À l’extérieur, le Yukon hybride affiche quelques différences par rapport à la version courante. Afin de favoriser l’économie de carburant, l’aérodynamisme a été amélioré par l’ajout d’une jupe de bas de caisse; l’effilement du pilier D vers l’arrière, des carénages avant et arrière arrondis, un panneau de protection sous l’arrière du véhicule et des pneus à faible résistance complètent ces changements.

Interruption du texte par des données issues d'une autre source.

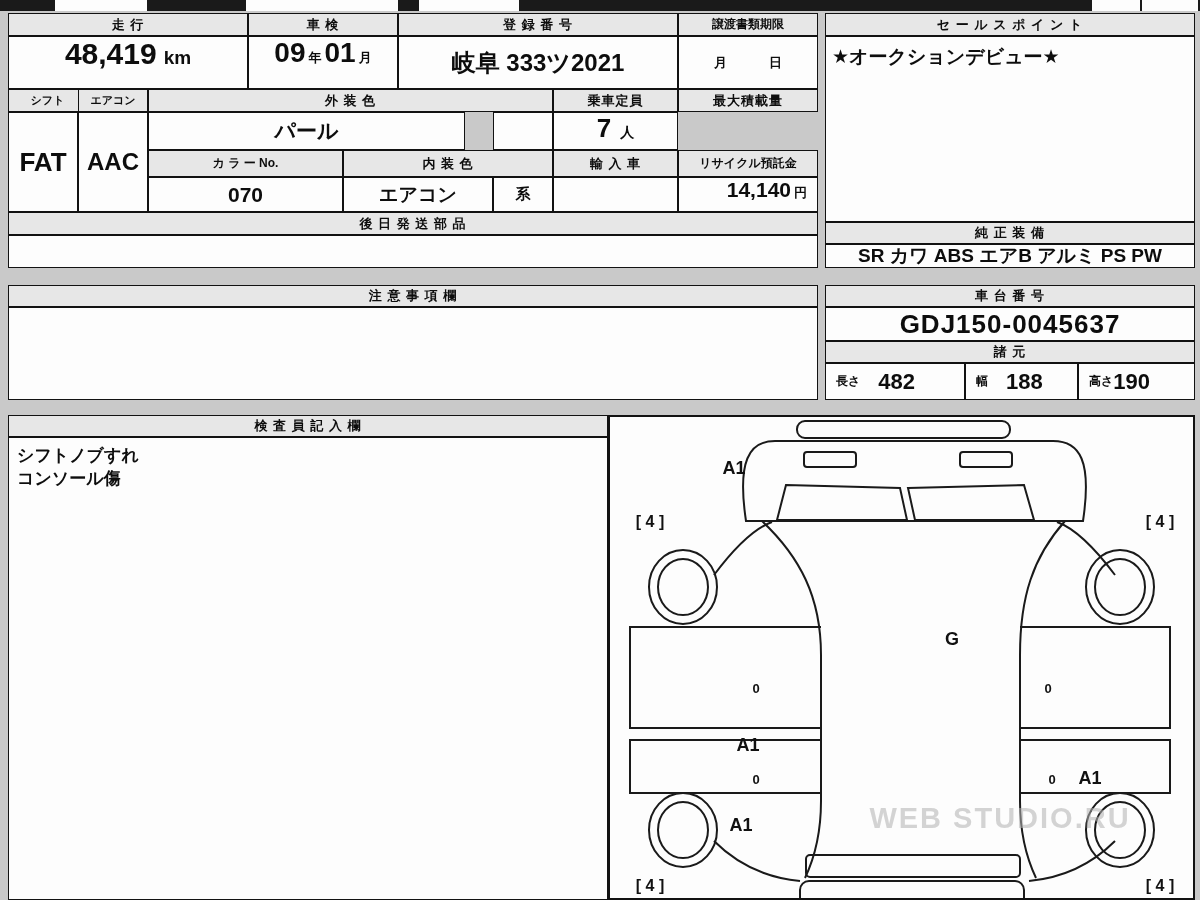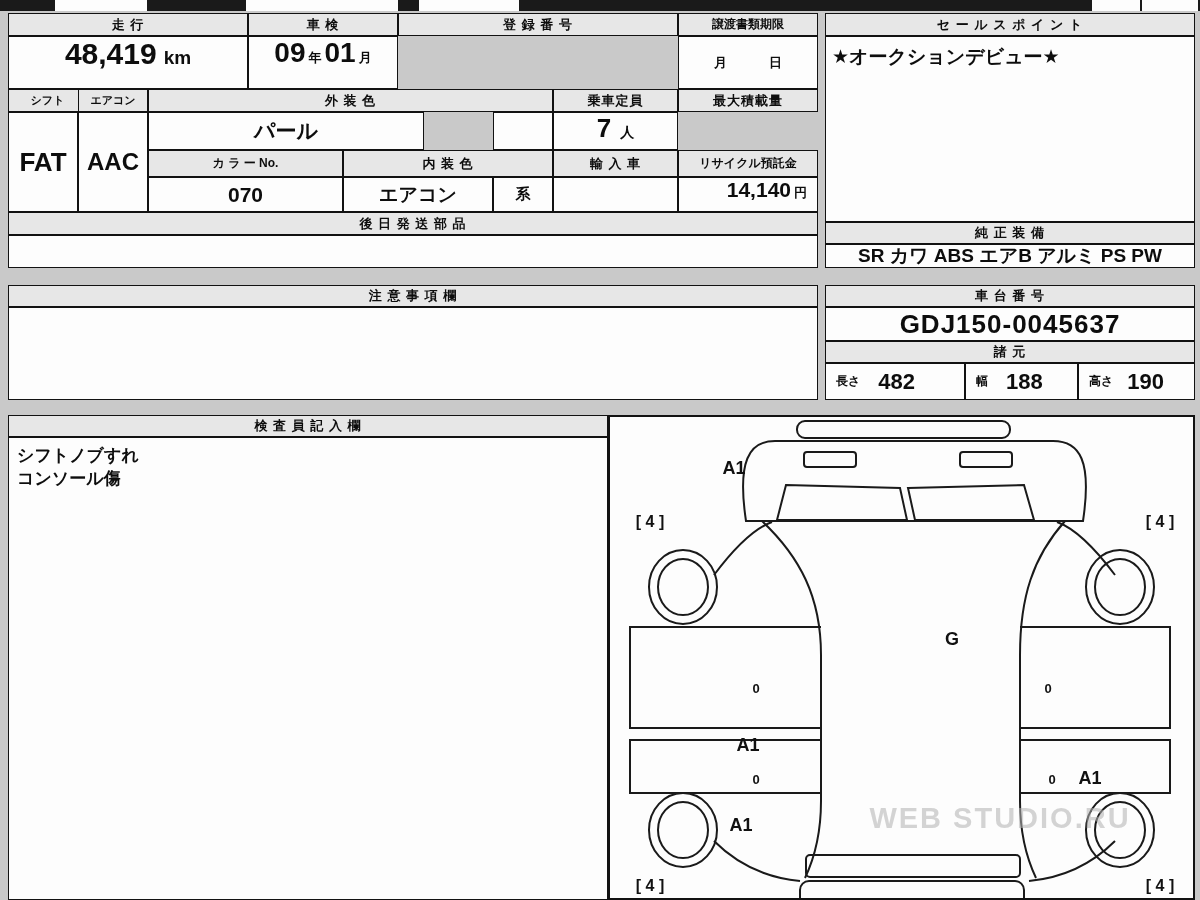--- a/index.html
+++ b/index.html
@@ -74,6 +74,9 @@
     <span class="v28">01</span>
     <span class="u13">月</span>
   </div>
+  <div class="cell v24" style="left:398px;top:36px;width:280px;height:53px">
+      <span>岐阜 333ツ2021</span>
+    </div>
   <div class="cell" style="left:678px;top:36px;width:140px;height:53px;gap:42px">
     <span class="v13">月</span>
     <span class="v13">日</span>

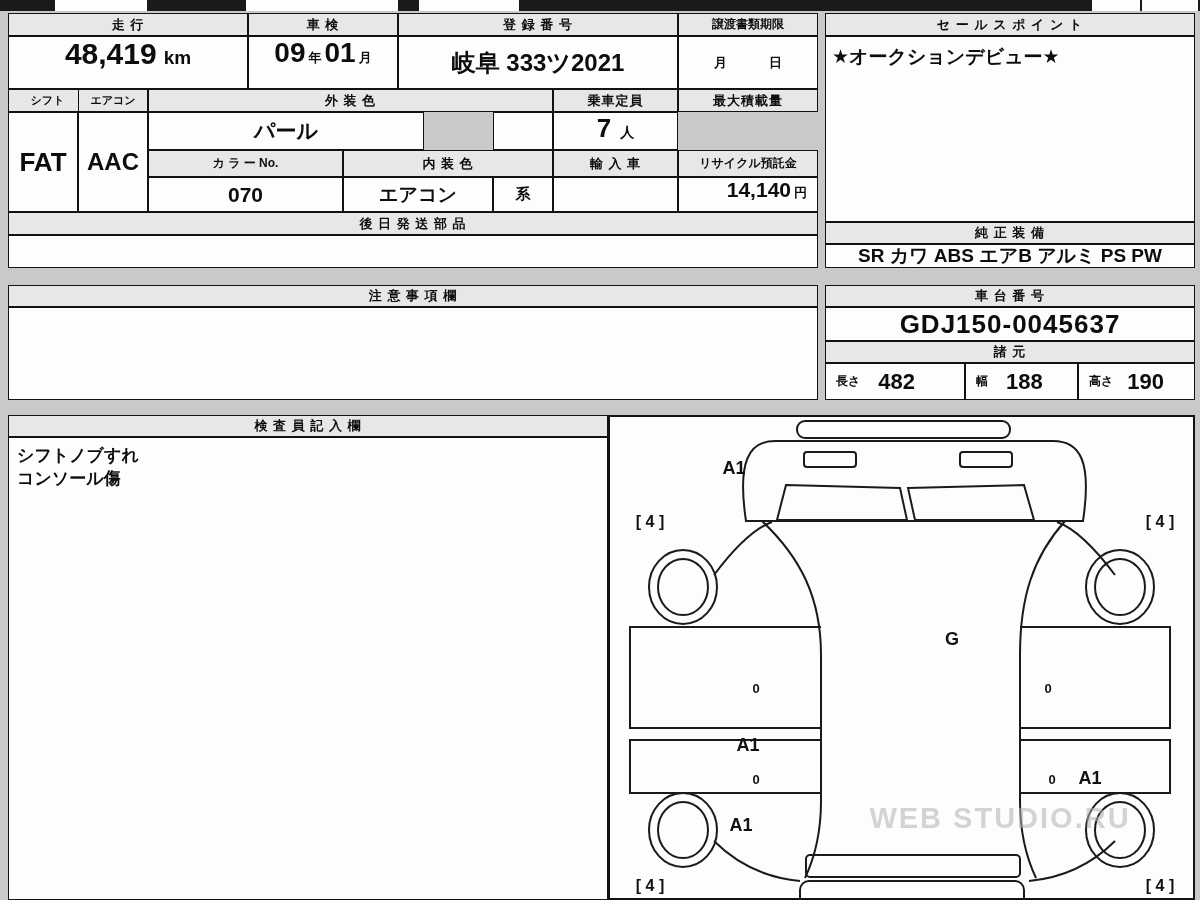--- a/index.html
+++ b/index.html
@@ -104,7 +104,7 @@
   <div class="cell v24" style="left:78px;top:112px;width:70px;height:100px">
       <span>AAC</span>
     </div>
-  <div class="cell v21" style="left:148px;top:112px;width:276px;height:38px">
+  <div class="cell v21" style="left:148px;top:112px;width:317px;height:38px">
       <span>パール</span>
     </div>
   <div class="cell" style="left:493px;top:112px;width:60px;height:38px"></div>

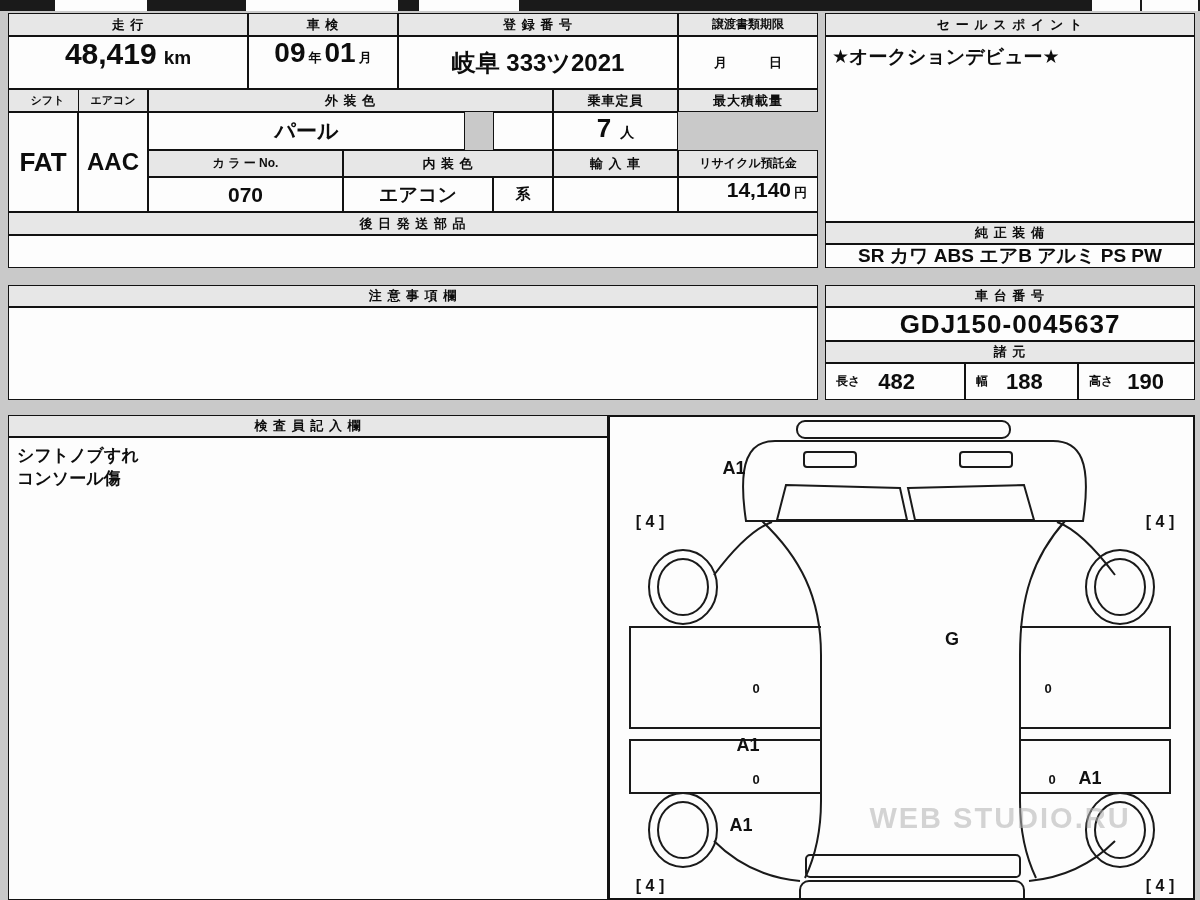--- a/index.html
+++ b/index.html
@@ -183,7 +183,7 @@
     <span class="v13" style="font-size:12px">幅</span>
     <span class="v21" style="font-size:22px">188</span>
   </div>
-  <div class="cell" style="left:1078px;top:363px;width:117px;height:37px;justify-content:flex-start;padding-left:10px;gap:14px">
+  <div class="cell" style="left:1078px;top:363px;width:117px;height:37px;justify-content:flex-start;padding-left:10px;">
     <span class="v13" style="font-size:12px">高さ</span>
     <span class="v21" style="font-size:22px">190</span>
   </div>

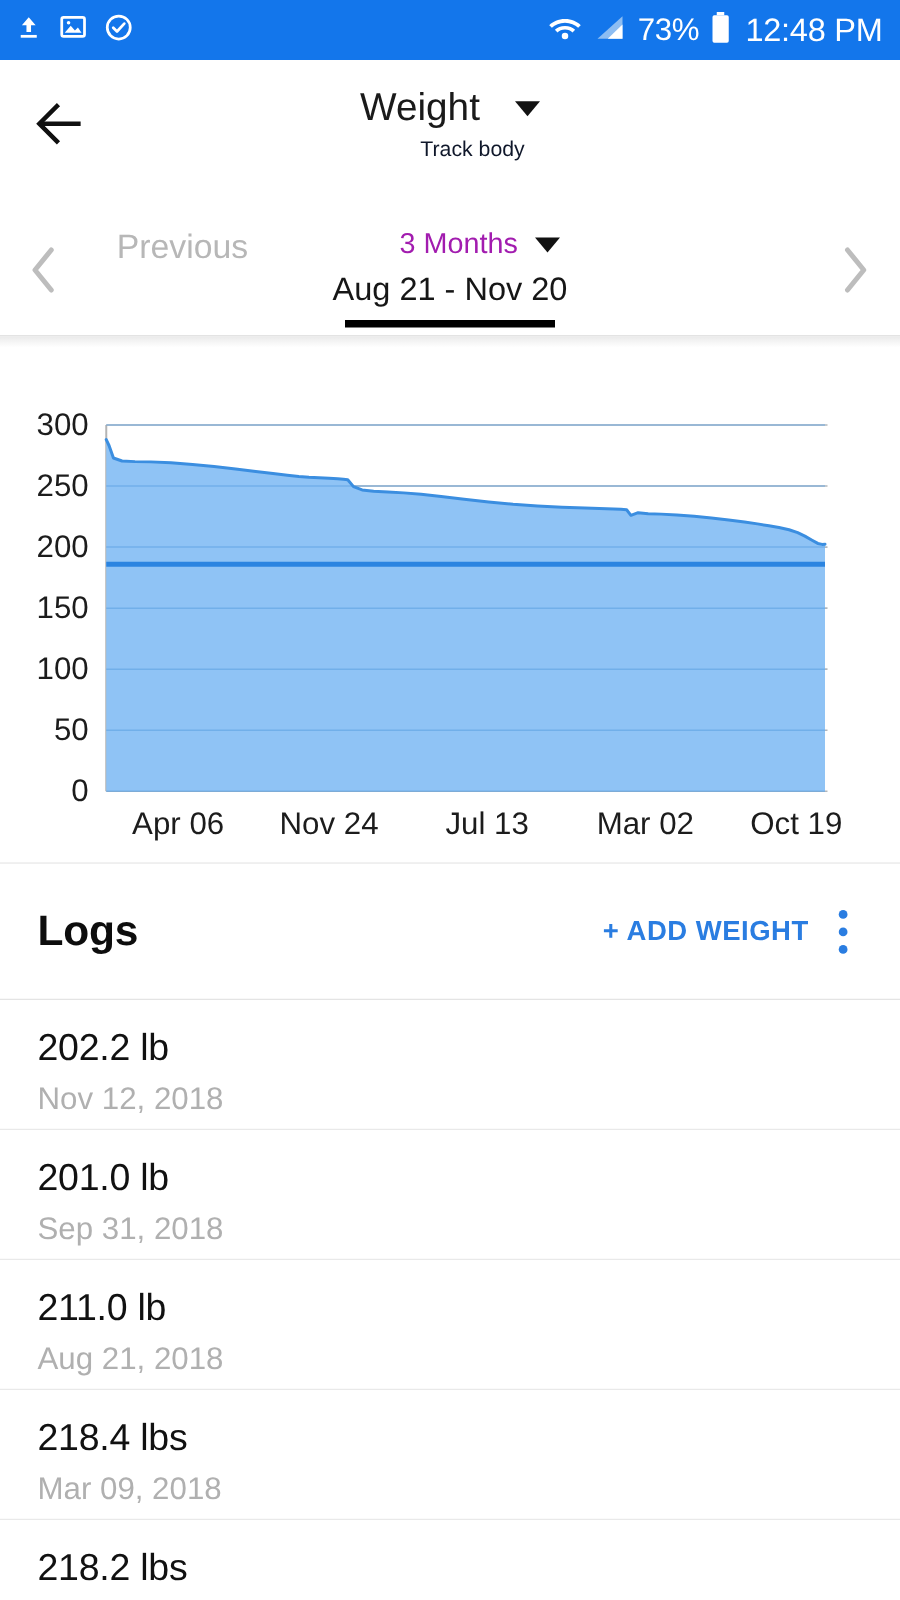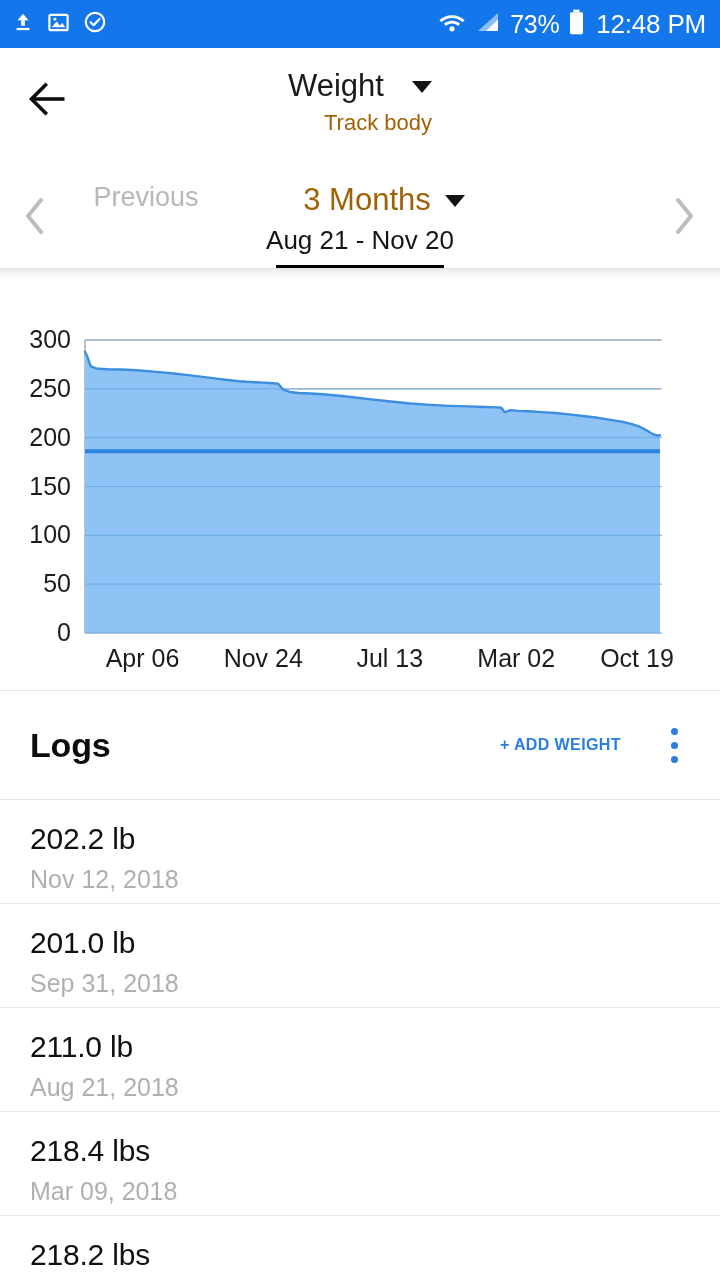--- a/index.html
+++ b/index.html
@@ -81,8 +81,8 @@
     line-height: 1.15;
   }
   .title-sub {
-    font-size: 22px;
-    color: #a16207;
+    font-size: 17px;
+    color: #0f172a;
     margin-top: 6px;
     line-height: 1.2;
     margin-left: 36px;

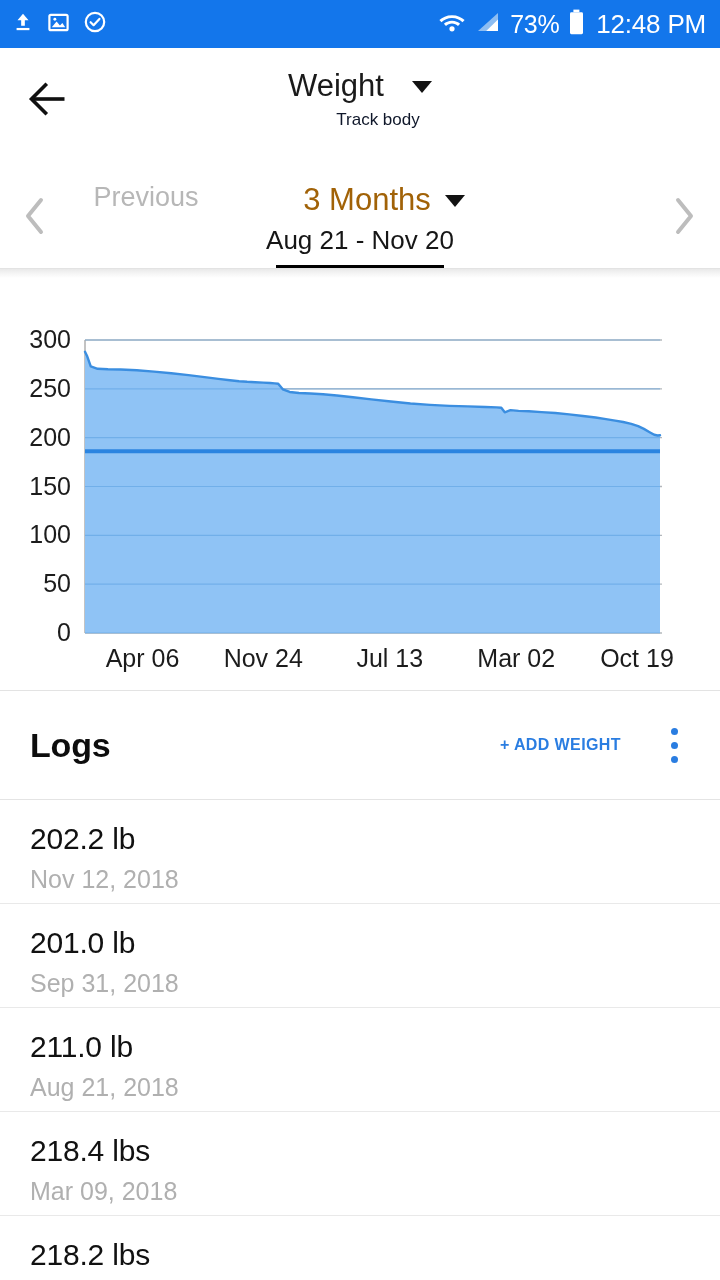--- a/index.html
+++ b/index.html
@@ -141,8 +141,8 @@
     display: flex; align-items: center; gap: 14px;
   }
   .period-current .c-label {
-    font-size: 31px;
-    color: #a16207;
+    font-size: 23px;
+    color: #a21caf;
     line-height: 1.2;
     margin-left: 48px;
   }

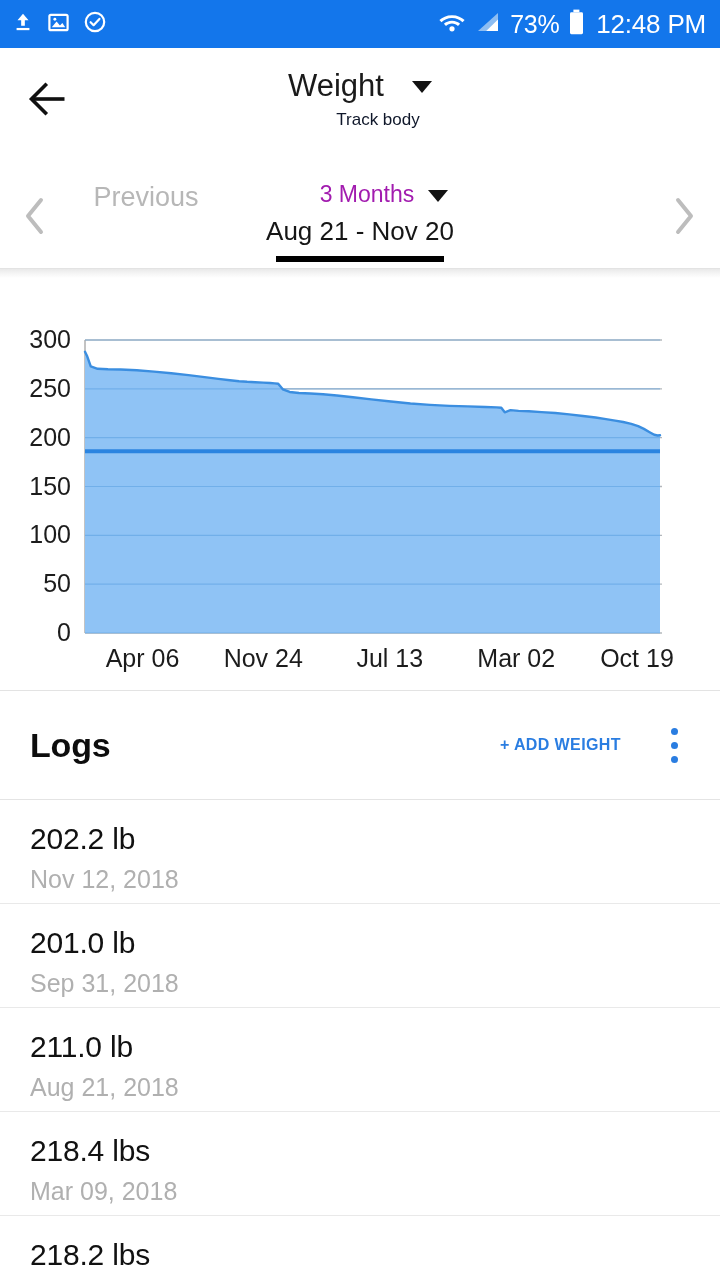--- a/index.html
+++ b/index.html
@@ -207,8 +207,8 @@
   }
   .add-weight-btn {
     position: absolute;
-    right: 99px;
-    font-size: 16px;
+    right: 73px;
+    font-size: 22px;
     font-weight: bold;
     color: #2a7de1;
     letter-spacing: 0.4px;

L’habitacle du Yukon représente un modèle de confort et de luxe. L’intérieur, polyvalent et fonctionnel, peut recevoir jusqu’à sept passagers et offre beaucoup d’espace de chargement. La version hybride dispose d’un centre d’information complet, permettant de suivre en temps réel le fonctionnement du système hybride, et d’un indicateur d’économie incitant à lever le pied. Ces mécanismes sont plus efficaces que je pensais : ils
incitent fortement le conducteur à se préoccuper des économies de carburant. J’ai moi-même changé ma façon de conduire durant cet essai.